What landowners need to know about Grassland CRP ahead of the August 20 deadline

The Grassland Conservation Reserve Program (Grassland CRP) has undergone some major changes since the passage of the 2018 Farm Bill that increase its applicability to owners of western rangeland. In particular, ranking criteria were expanded such that risk of development and existing wildlife habitat are ranked on par with risk of conversion to cropland. Additionally, recent changes to the program raised minimum rental rates for Grassland CRP contracts at $15/acre nationwide, increasing the average rental rate in some areas of the Southwest, for instance, by more than 10 times. If you have dismissed Grassland CRP as not for you before, signup 203 is time to give it another look.

WLA’s stewardship coordinator Bre Owens spoke with staff at USDA’s Farm Service Agency (FSA) to get plain language answers to the key questions western landowners have about Grassland CRP. Text in brackets has been added by Bre to provide clarity or advice.

How is Grassland CRP different from CRP? What are the agencies’ goals for the program?

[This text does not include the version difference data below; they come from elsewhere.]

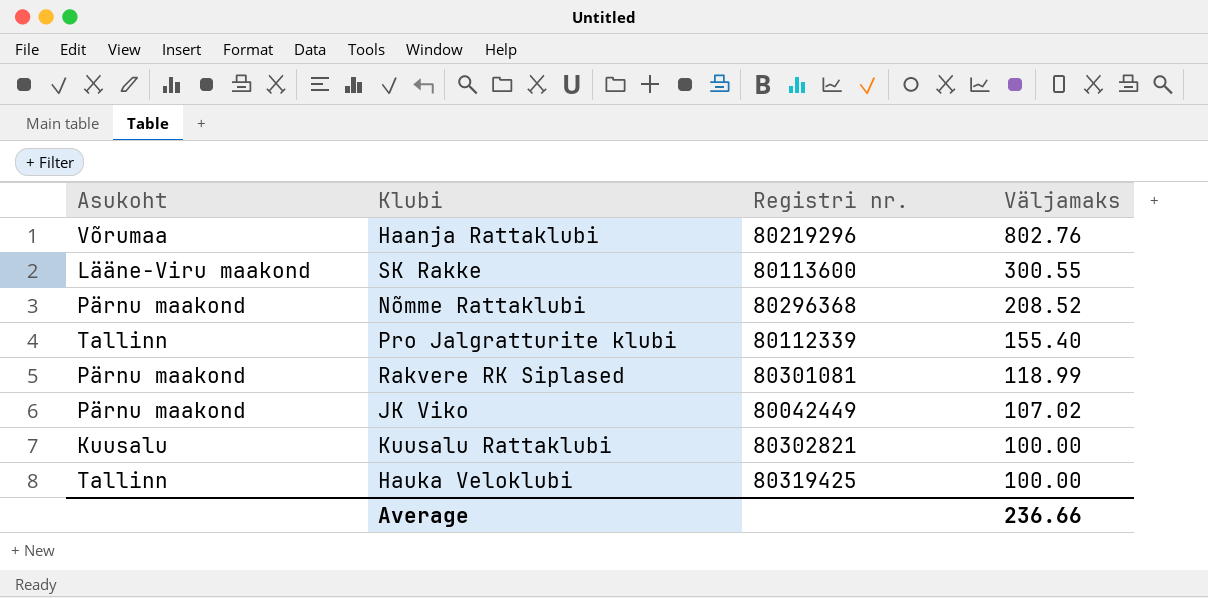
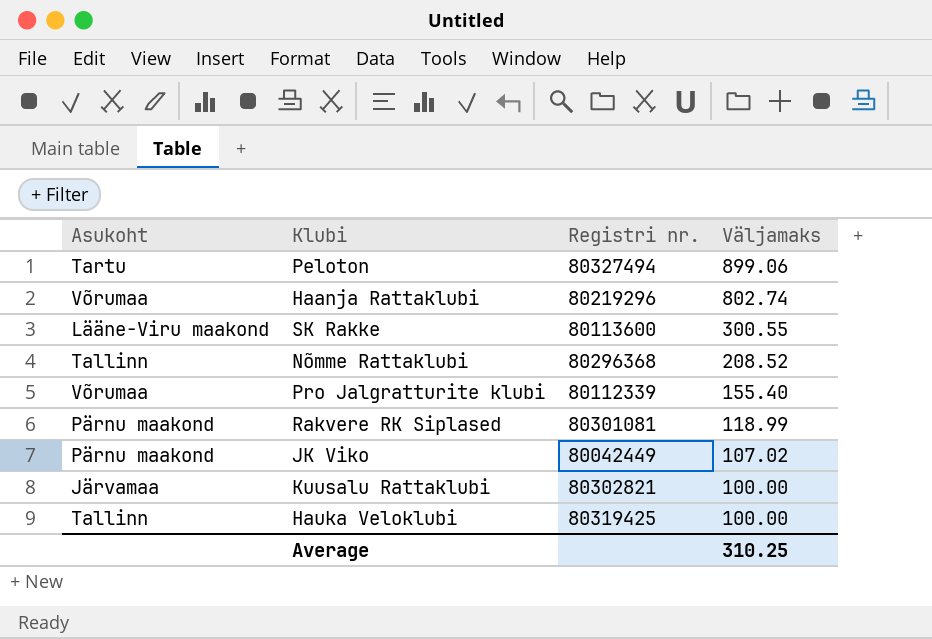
row Peloton: none -> Tartu | 80327494 | 899.06
Haanja Rattaklubi | Väljamaks: 802.76 -> 802.74
Nõmme Rattaklubi | Asukoht: Pärnu maakond -> Tallinn
Pro Jalgratturite klubi | Asukoht: Tallinn -> Võrumaa
Kuusalu Rattaklubi | Asukoht: Kuusalu -> Järvamaa
Average | Väljamaks: 236.66 -> 310.25

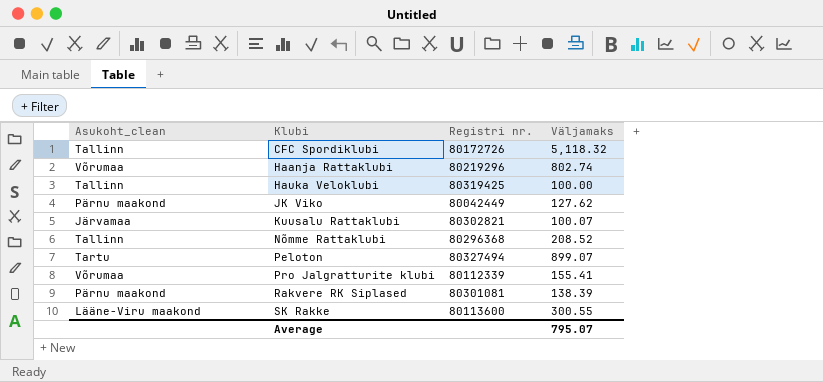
row order: Väljamaks descending -> Klubi ascending
column name: Asukoht -> Asukoht_clean
row CFC Spordiklubi: none -> Tallinn | 80172726 | 5,118.32
JK Viko | Väljamaks: 107.02 -> 127.62
Kuusalu Rattaklubi | Väljamaks: 100.00 -> 100.07
Peloton | Väljamaks: 899.06 -> 899.07
Pro Jalgratturite klubi | Väljamaks: 155.40 -> 155.41
Rakvere RK Siplased | Väljamaks: 118.99 -> 138.39
Average | Väljamaks: 310.25 -> 795.07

The purpose of the Grassland CRP program is to keep grasslands intact. Much of our nation’s grassland has been converted to development or cropland, and much more remains at risk. Many species of wildlife utilize our grassland for food and critical habitat and safe corridors for migration. Grassland CRP is different from regular CRP because it is a working lands program. Participants are permitted to hay and/or graze and operate the grassland while following an approved conservation plan. In contrast, General and Continuous CRP limit these activities. Limits to these activities for Grassland CRP are only restrictions during primary nesting season and restrictions set forth in the conservation plan. [The primary nesting season dates should align with local conditions and be determined on a site-specific basis.]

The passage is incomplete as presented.